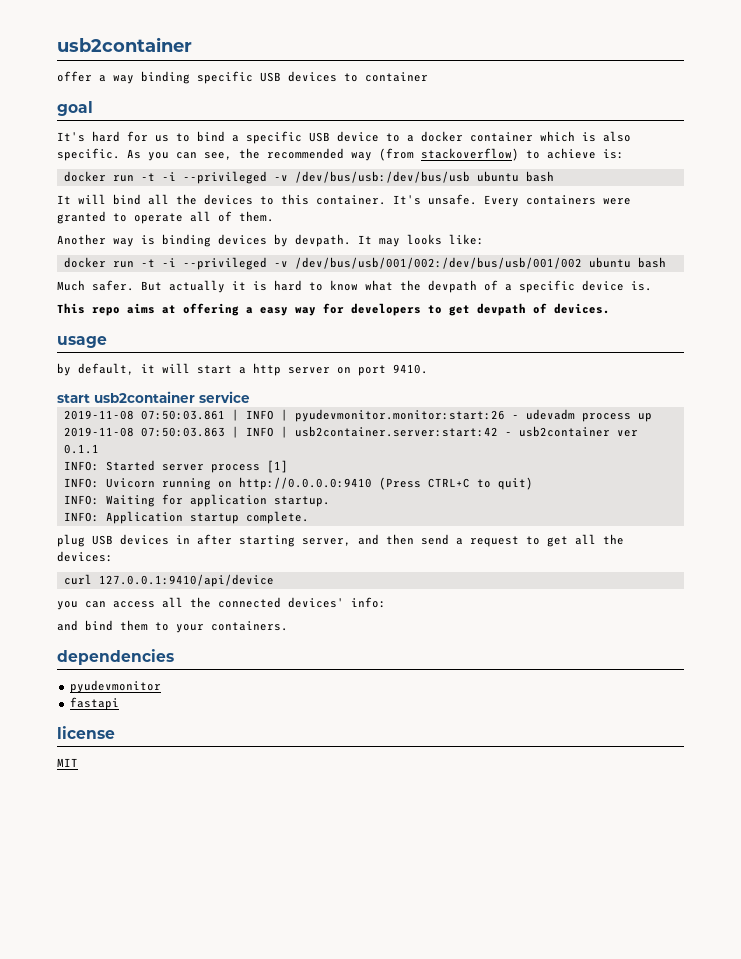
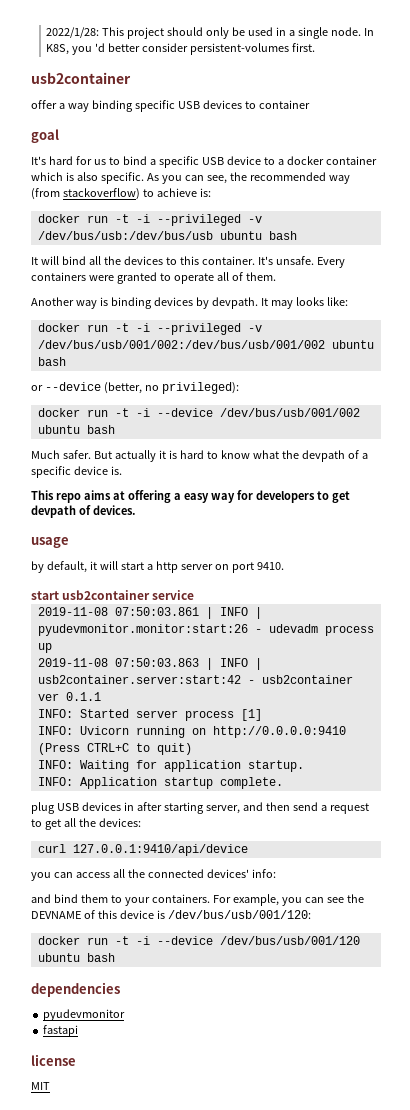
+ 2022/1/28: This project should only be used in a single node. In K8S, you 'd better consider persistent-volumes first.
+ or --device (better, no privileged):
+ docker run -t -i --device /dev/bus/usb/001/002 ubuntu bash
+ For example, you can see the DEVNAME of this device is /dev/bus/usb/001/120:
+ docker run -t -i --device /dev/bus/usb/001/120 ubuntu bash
■ ■ ■ ■
**WHAT YOU ARE ASKED TO DO**: Once the pictures have been removed, reproduce each line of the material above exactly.

**SOLUTION TO THIS TASK**:
+ 2022/1/28: This project should only be used in a single node. In K8S, you 'd better consider persistent-volumes first.
+ or --device (better, no privileged):
+ docker run -t -i --device /dev/bus/usb/001/002 ubuntu bash
+ For example, you can see the DEVNAME of this device is /dev/bus/usb/001/120:
+ docker run -t -i --device /dev/bus/usb/001/120 ubuntu bash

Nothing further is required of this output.